Task item >> Return each record word for word and omit the pictures.

Records supplied >>
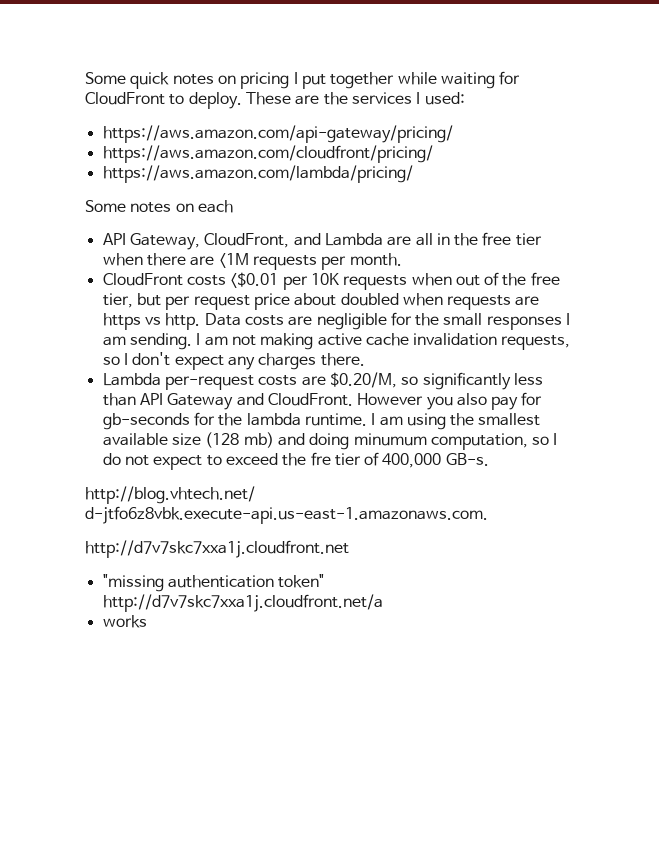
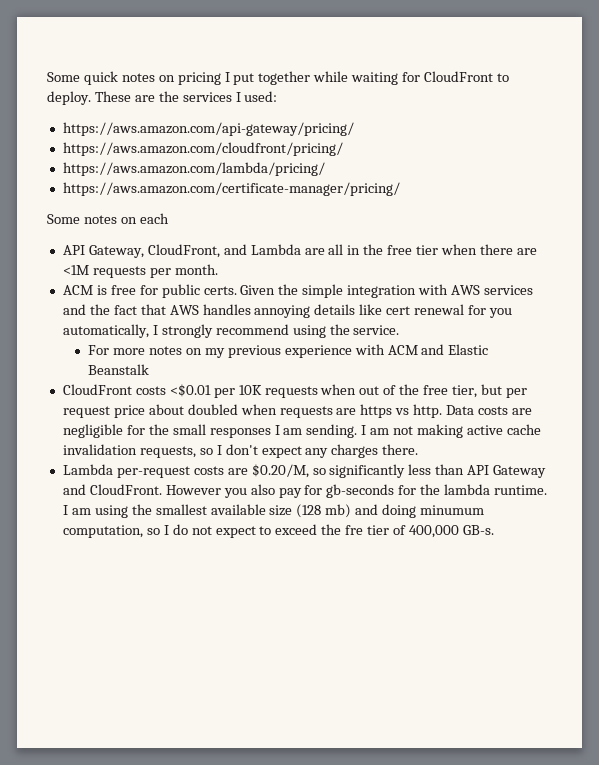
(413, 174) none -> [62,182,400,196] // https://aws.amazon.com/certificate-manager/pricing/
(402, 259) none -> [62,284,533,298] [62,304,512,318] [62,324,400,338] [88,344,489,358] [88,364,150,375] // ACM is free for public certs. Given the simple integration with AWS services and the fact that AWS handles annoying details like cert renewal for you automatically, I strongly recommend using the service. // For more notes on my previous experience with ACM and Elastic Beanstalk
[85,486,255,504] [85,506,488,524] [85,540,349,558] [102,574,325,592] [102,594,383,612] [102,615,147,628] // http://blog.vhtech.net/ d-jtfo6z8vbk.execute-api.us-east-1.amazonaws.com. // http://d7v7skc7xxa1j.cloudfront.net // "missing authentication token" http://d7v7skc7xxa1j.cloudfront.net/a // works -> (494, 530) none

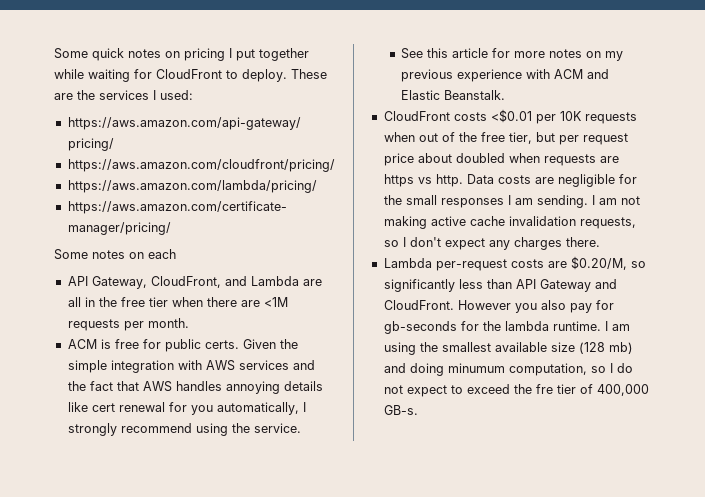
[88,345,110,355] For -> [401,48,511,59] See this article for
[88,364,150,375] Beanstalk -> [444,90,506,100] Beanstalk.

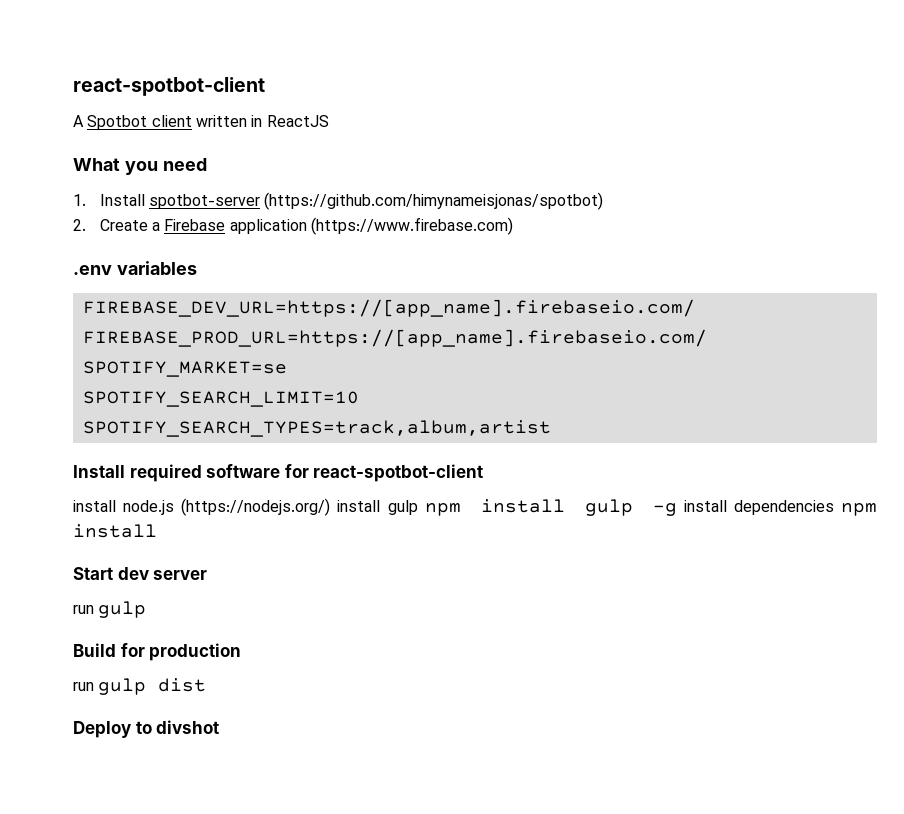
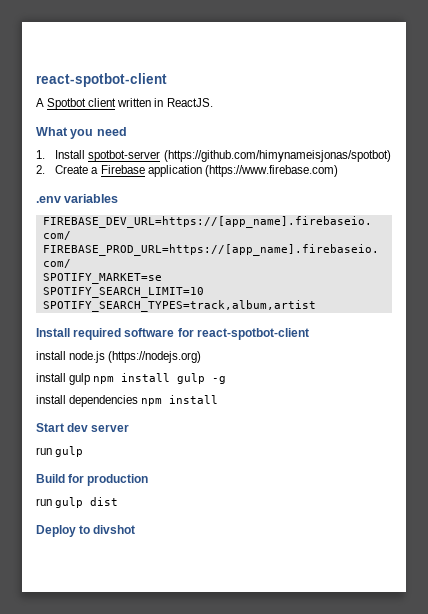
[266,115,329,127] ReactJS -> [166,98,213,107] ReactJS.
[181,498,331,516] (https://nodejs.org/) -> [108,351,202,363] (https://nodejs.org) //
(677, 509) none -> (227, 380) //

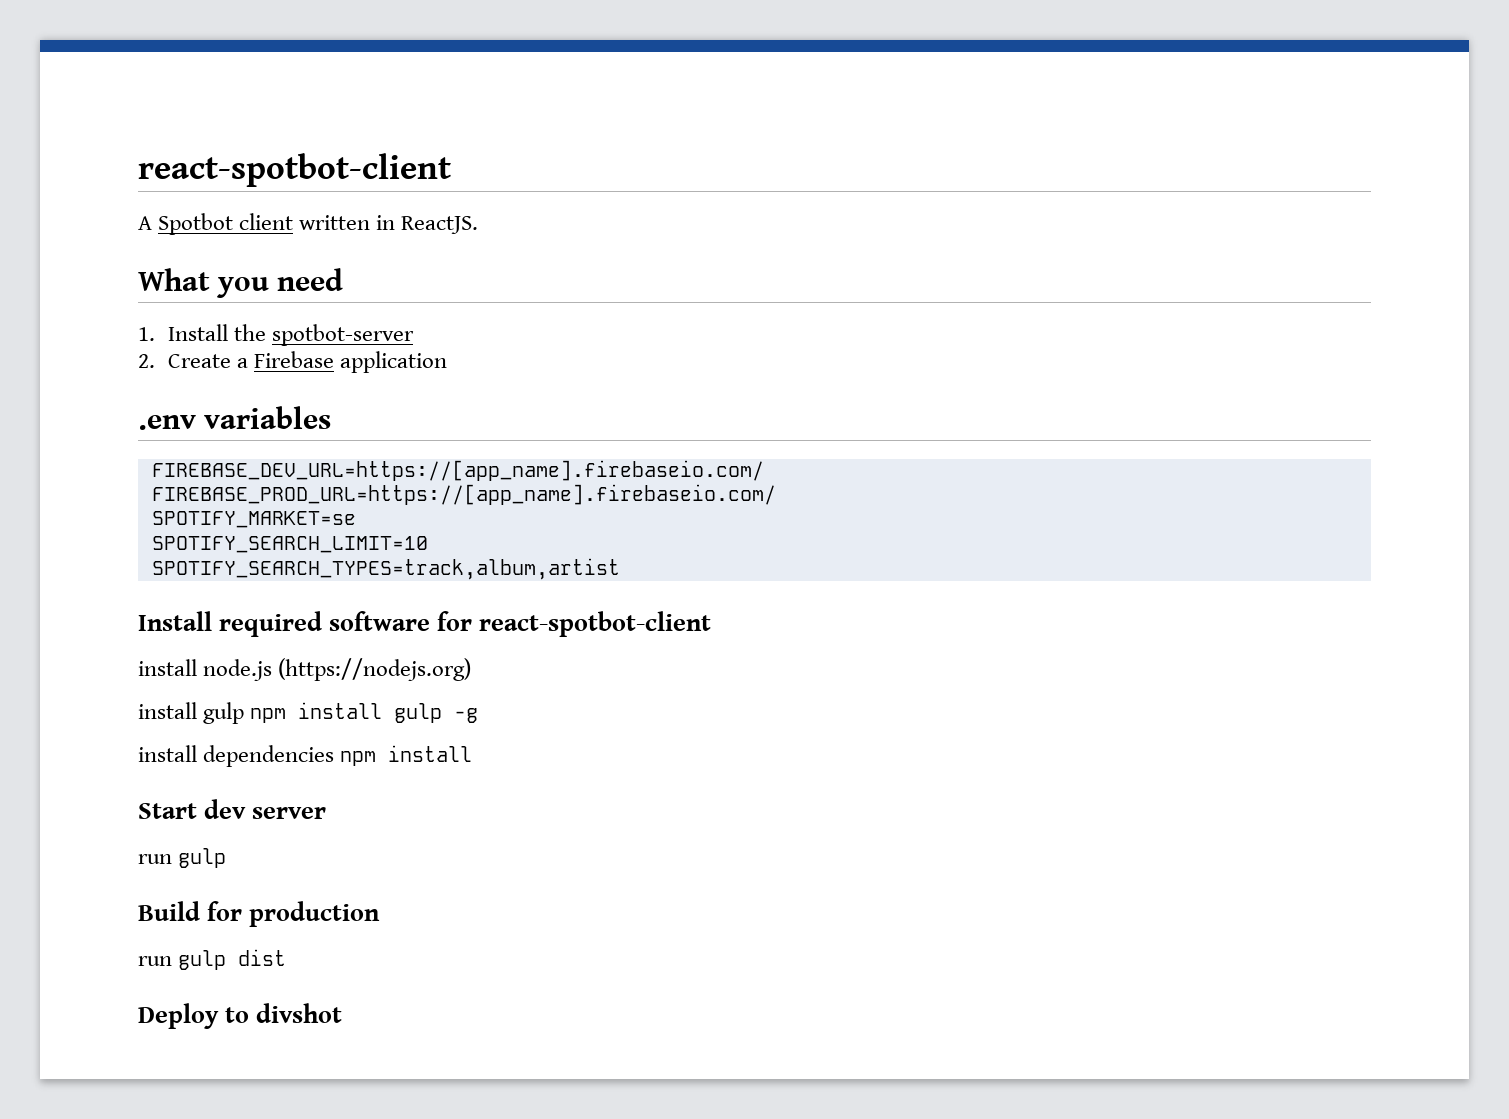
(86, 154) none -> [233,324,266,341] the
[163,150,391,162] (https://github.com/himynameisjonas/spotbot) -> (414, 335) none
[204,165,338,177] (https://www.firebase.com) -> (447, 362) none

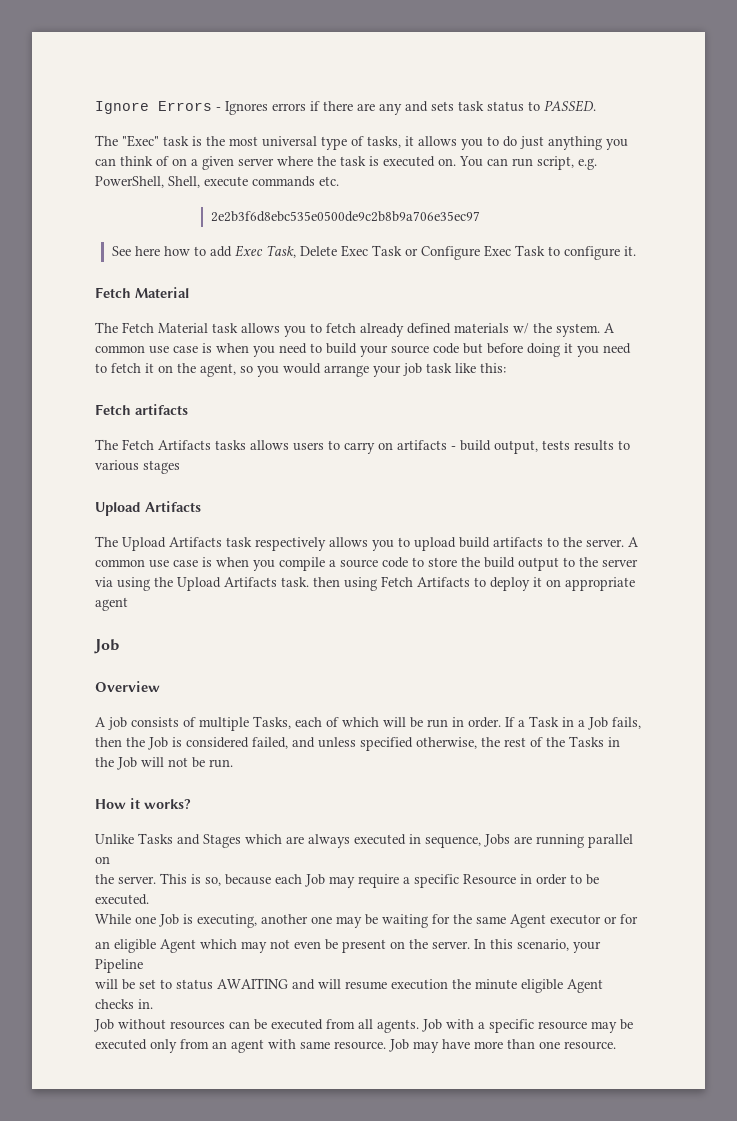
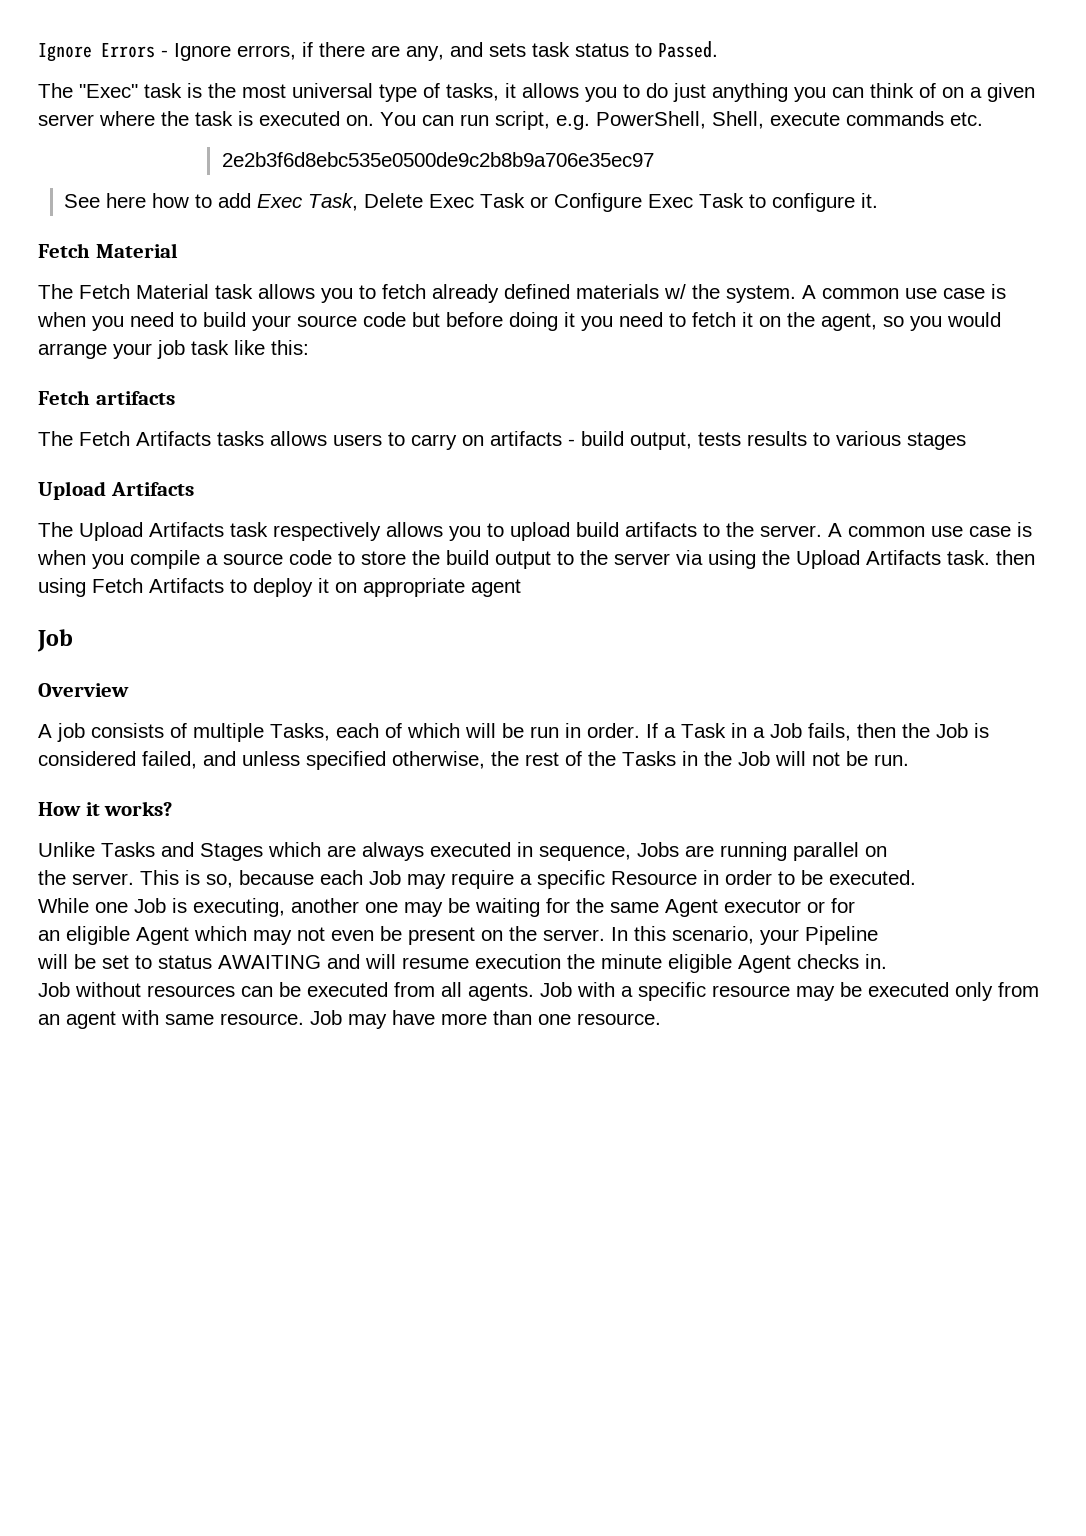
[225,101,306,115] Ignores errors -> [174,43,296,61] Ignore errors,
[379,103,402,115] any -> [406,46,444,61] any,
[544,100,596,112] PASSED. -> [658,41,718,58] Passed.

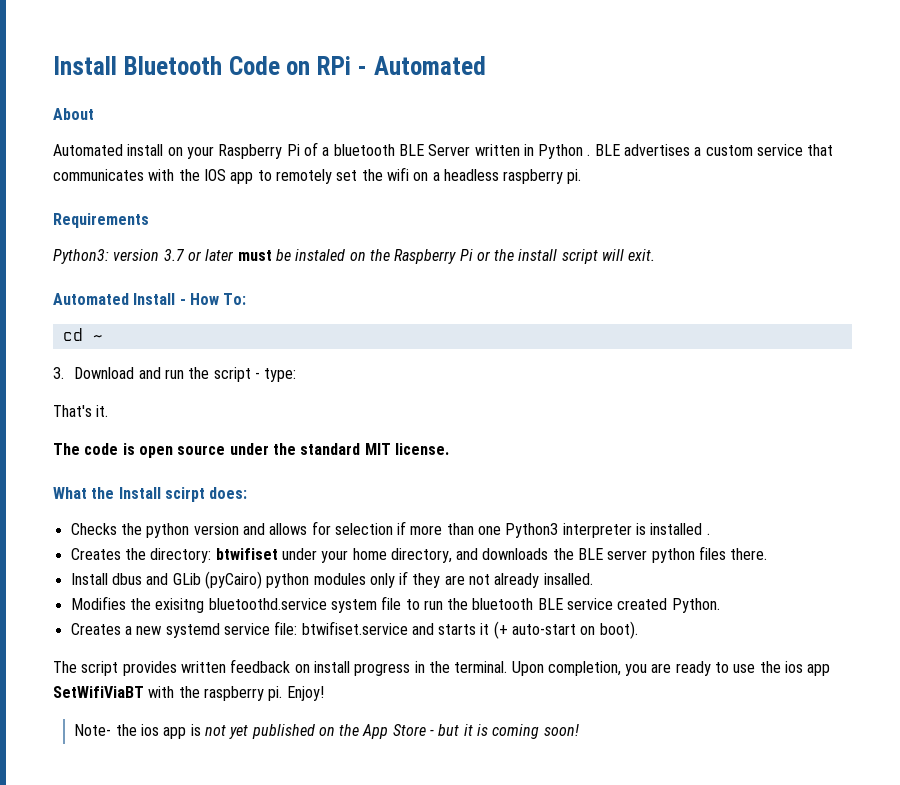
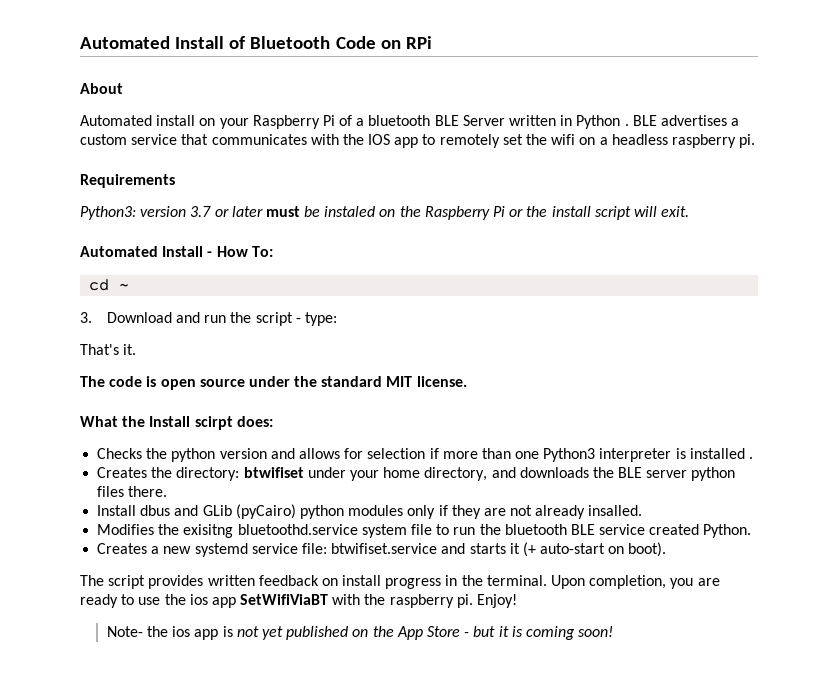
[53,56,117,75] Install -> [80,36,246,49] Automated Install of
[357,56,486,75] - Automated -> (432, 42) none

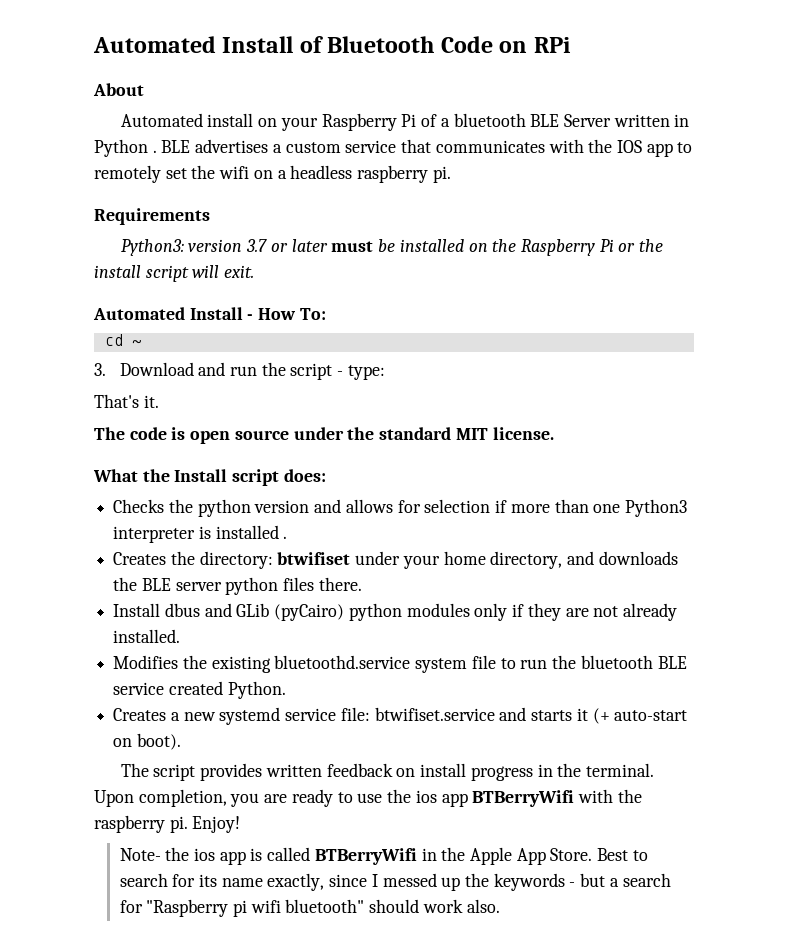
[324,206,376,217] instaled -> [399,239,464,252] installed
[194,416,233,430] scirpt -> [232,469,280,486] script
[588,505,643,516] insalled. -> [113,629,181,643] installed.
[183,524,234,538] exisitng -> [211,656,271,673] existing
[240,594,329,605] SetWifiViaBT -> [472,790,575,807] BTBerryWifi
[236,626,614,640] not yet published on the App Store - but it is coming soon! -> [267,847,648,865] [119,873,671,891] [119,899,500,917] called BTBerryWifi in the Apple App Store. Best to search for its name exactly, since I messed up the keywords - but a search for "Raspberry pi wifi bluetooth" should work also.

Output of the exercise >>
(413, 174) none -> [62,182,400,196] // https://aws.amazon.com/certificate-manager/pricing/
(402, 259) none -> [62,284,533,298] [62,304,512,318] [62,324,400,338] [88,344,489,358] [88,364,150,375] // ACM is free for public certs. Given the simple integration with AWS services and the fact that AWS handles annoying details like cert renewal for you automatically, I strongly recommend using the service. // For more notes on my previous experience with ACM and Elastic Beanstalk
[85,486,255,504] [85,506,488,524] [85,540,349,558] [102,574,325,592] [102,594,383,612] [102,615,147,628] // http://blog.vhtech.net/ d-jtfo6z8vbk.execute-api.us-east-1.amazonaws.com. // http://d7v7skc7xxa1j.cloudfront.net // "missing authentication token" http://d7v7skc7xxa1j.cloudfront.net/a // works -> (494, 530) none

[88,345,110,355] For -> [401,48,511,59] See this article for
[88,364,150,375] Beanstalk -> [444,90,506,100] Beanstalk.

[266,115,329,127] ReactJS -> [166,98,213,107] ReactJS.
[181,498,331,516] (https://nodejs.org/) -> [108,351,202,363] (https://nodejs.org) //
(677, 509) none -> (227, 380) //

(86, 154) none -> [233,324,266,341] the
[163,150,391,162] (https://github.com/himynameisjonas/spotbot) -> (414, 335) none
[204,165,338,177] (https://www.firebase.com) -> (447, 362) none

[225,101,306,115] Ignores errors -> [174,43,296,61] Ignore errors,
[379,103,402,115] any -> [406,46,444,61] any,
[544,100,596,112] PASSED. -> [658,41,718,58] Passed.

[53,56,117,75] Install -> [80,36,246,49] Automated Install of
[357,56,486,75] - Automated -> (432, 42) none

[324,206,376,217] instaled -> [399,239,464,252] installed
[194,416,233,430] scirpt -> [232,469,280,486] script
[588,505,643,516] insalled. -> [113,629,181,643] installed.
[183,524,234,538] exisitng -> [211,656,271,673] existing
[240,594,329,605] SetWifiViaBT -> [472,790,575,807] BTBerryWifi
[236,626,614,640] not yet published on the App Store - but it is coming soon! -> [267,847,648,865] [119,873,671,891] [119,899,500,917] called BTBerryWifi in the Apple App Store. Best to search for its name exactly, since I messed up the keywords - but a search for "Raspberry pi wifi bluetooth" should work also.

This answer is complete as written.